I have implemented the concatenation op and it worked fine with DALI 0.8. The implementation is quick and dirty:
namespace custom_ns {
template <>
void ConcatOp<::dali::CPUBackend>::RunImpl(::dali::SampleWorkspace *ws,
const int idx) {
const auto &xmin = ws->Input<::dali::CPUBackend>(0);
const auto &ymin = ws->Input<::dali::CPUBackend>(1);
const auto &xmax = ws->Input<::dali::CPUBackend>(2);
const auto &ymax = ws->Input<::dali::CPUBackend>(3);
auto &output = ws->Output<::dali::CPUBackend>(idx);
::dali::TypeInfo type = xmin.type();
auto n_bboxes = xmin.size();
output.set_type(type);
output.Resize({n_bboxes, 4});
for (int i = 0; i < n_bboxes; i++) {
float *dest = output.mutable_data<float>() + i * 4;
std::memcpy(dest, xmin.data<float>() + i, sizeof(float));
std::memcpy(dest + 1, ymin.data<float>() + i, sizeof(float));
std::memcpy(dest + 2, xmax.data<float>() + i, sizeof(float));
std::memcpy(dest + 3, ymax.data<float>() + i, sizeof(float));
}
}
} // namespace custom_ns
DALI_REGISTER_OPERATOR(Concat, ::custom_ns::ConcatOp<::dali::CPUBackend>,
::dali::CPU);
DALI_SCHEMA(Concat)
.DocStr("Concatenates the input tensors")
.NumInput(4)
.NumOutput(1);
Now I would like to use it with weekly build of DALI 0.11 to cope with #855
So, I have rebuilt the code under new environment with DALI 0.11. However, when I simply try to load the plugin with plugin_manager.load_library('./ConcatOp/build/libconcat.so') I got this error:
Traceback (most recent call last):
File "train_ssd.py", line 143, in <module>
main()
File "train_ssd.py", line 86, in main
is_training=True)
File "/home/work/ssd_DALI/pipeline.py", line 42, in __init__
device='cpu')
File "/usr/local/lib/python3.5/dist-packages/nvidia/dali/ops.py", line 220, in __init__
converted_value = _type_convert_value(dtype, value)

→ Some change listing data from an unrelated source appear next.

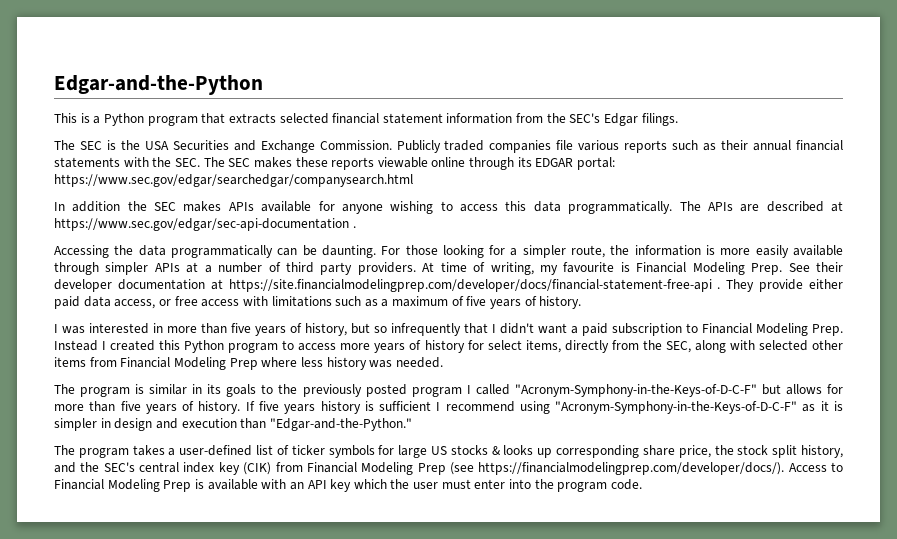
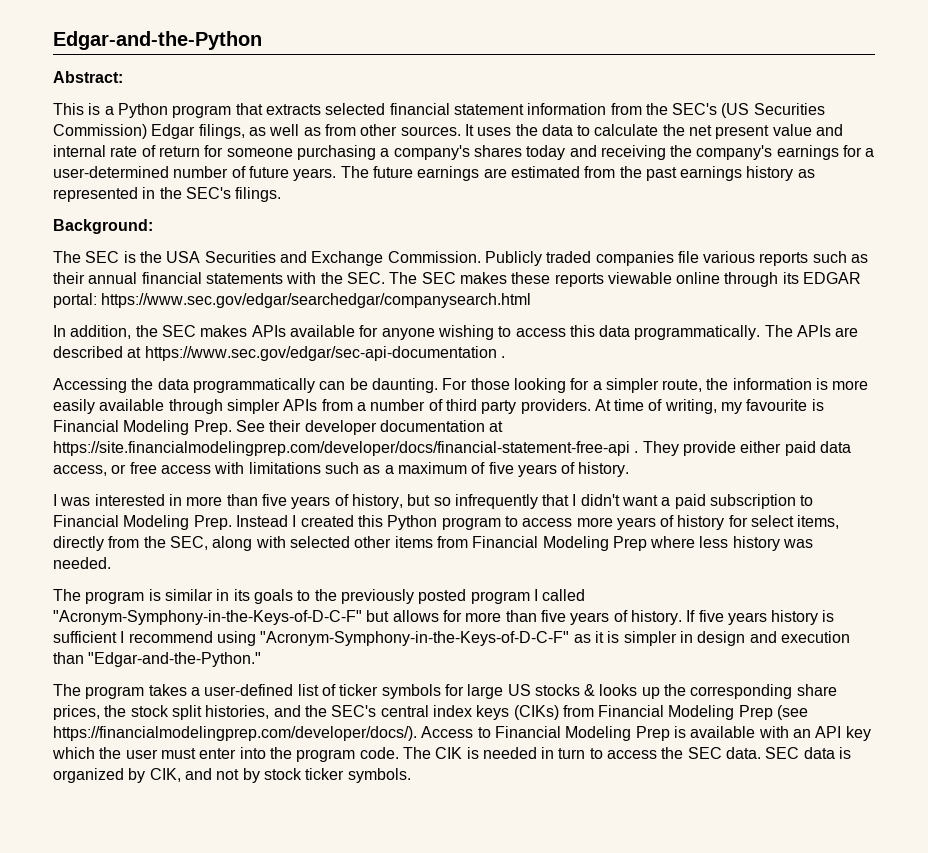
(263, 85) none -> [53,71,123,83] // Abstract:
[604,113,639,126] Edgar -> [721,103,825,118] [53,124,844,139] [53,145,875,160] [53,166,815,181] [53,187,231,202] (US Securities Commission) Edgar filings, as well as from other sources. It uses the data to calculate the net present value and internal rate of return for someone purchasing a company's shares today and receiving the company's earnings for a user-determined number of future years. The future earnings are estimated from the past earnings history as represented in the SEC's
(678, 119) none -> [53,219,153,234] // Background:
[72,201,121,212] addition -> [70,325,132,339] addition,
[186,262,199,273] at -> [321,399,353,411] from
(553, 453) none -> [664,684,687,696] the
[678,445,711,458] price, -> [53,705,100,720] prices,
[801,445,844,458] history, -> [205,705,270,719] histories,
[218,462,272,475] key (CIK) -> [476,705,559,720] keys (CIKs)
(642, 484) none -> [402,747,852,759] [53,768,411,783] The CIK is needed in turn to access the SEC data. SEC data is organized by CIK, and not by stock ticker symbols.

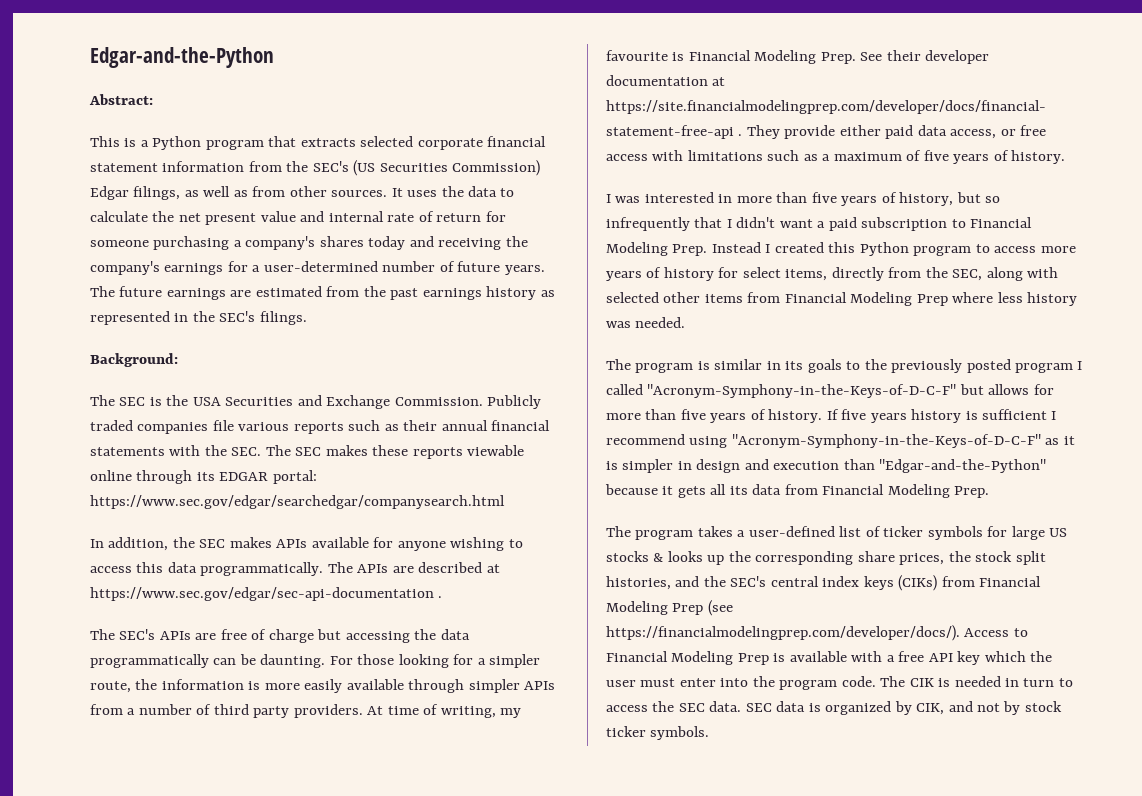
(386, 109) none -> [417,138,483,150] corporate
[53,378,127,393] Accessing -> [90,629,410,643] The SEC's APIs are free of charge but accessing
[88,652,262,667] "Edgar-and-the-Python." -> [879,459,1047,473] [605,484,990,498] "Edgar-and-the-Python" because it gets all its data from Financial Modeling Prep.
[792,729,811,738] an -> [886,651,925,662] a free

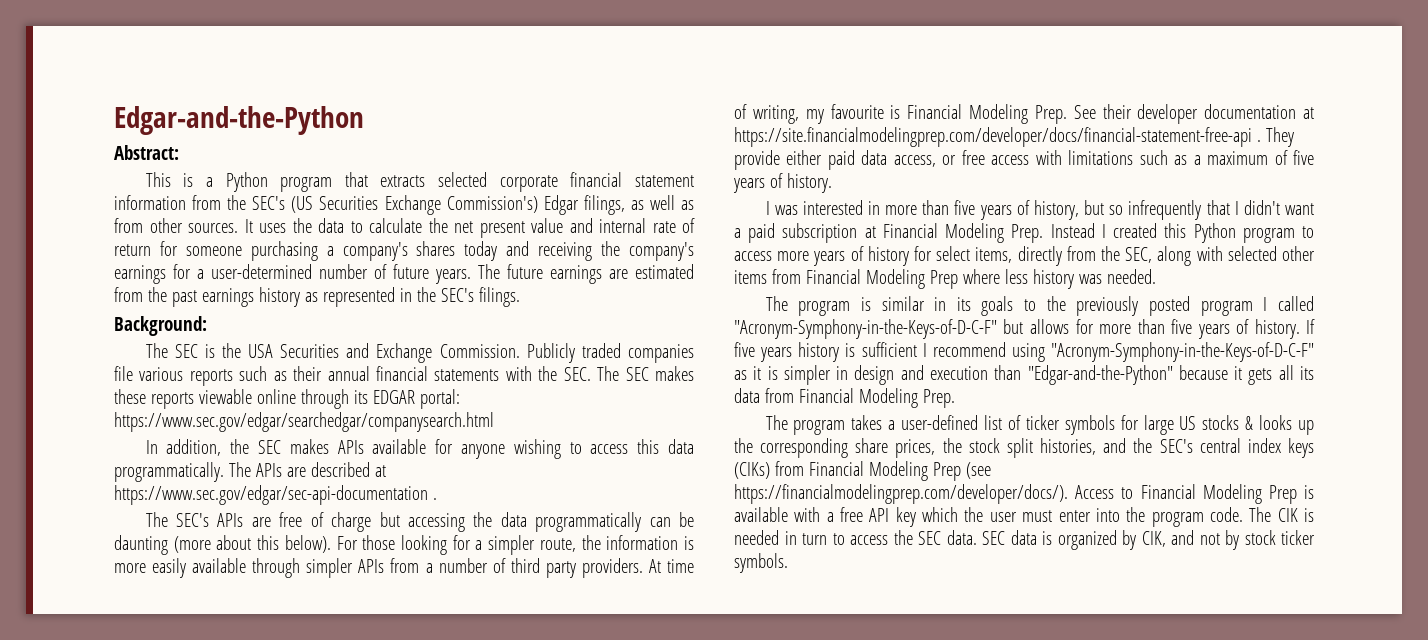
[452,160,541,176] Commission) -> [384,195,538,215] Exchange Commission's)
[260,654,326,668] daunting. -> [114,535,331,555] daunting (more about this below).
[951,219,966,228] to -> [864,226,876,238] at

File "/usr/local/lib/python3.5/dist-packages/nvidia/dali/types.py", line 70, in _type_convert_value
return _known_types[dtype][1](val)
File "/usr/local/lib/python3.5/dist-packages/nvidia/dali/types.py", line 32, in _not_implemented
raise NotImplementedError()
NotImplementedError
Has something changed in the custom operator API since 0.8?
It looks like the error does not come from load_library, but pipeline constructor. Can you share more of your python code? What happens around pipeline.py:42 and in tran_ssd.py:86?
There is nothing special:
train_ssd.py:
pipe = DetectionPipeline(tfrecords,
tfrecords_idx,
batch_size=args.batch_size,
num_workers=1,
device_id=0,
shard_id=0,
is_training=True)
pipeline.py:
self.input = ops.TFRecordReader(path=tfrecords,
index_path=tfrecords_idx,
features=features,
shard_id=shard_id,
num_shards=num_workers,
random_shuffle=False,
device='cpu')
It seems like the origin is in the TFRecordReader constructor, but if I comment out plugin_manager.load_library('./ConcatOp/build/libconcat.so') (which is not used), the error is gone.
Could you provide some minimal repro that reproduces that error?
Here is the minimal example. It works fine with docker image nvcr.io/nvidia/tensorflow:19.03-py3, i.e. outputs bounding box coordinates:
(1, 2, 4)
[[[0.13597734 0.48 0.5524079 0.742 ]
[0.02266289 0.024 0.9971671 0.996 ]]]
------
(1, 1, 4)
[[[0.41492537 0.4 0.61791044 0.602 ]]]
------
(1, 2, 4)
[[[0.246 0.41333333 0.43 0.52 ]
[0.478 0.416 0.614 0.5466667 ]]]
------
But it produces the error after updating nvidia-dali (and tf-plugin) to the weekly build.
Thanks. Tracked as DALI-839. I will get back to you when I learn more.
It was a regression introduced with new functionality - python based custom operator.
It should be fixed in https://github.com/NVIDIA/DALI/pull/910, and will be available as soon as it is merged in the following nightly. As this is python based fix you can just pick those changes and edit your DALI installation.
Thank you for providing a complete repro - it helped a lot during debugging.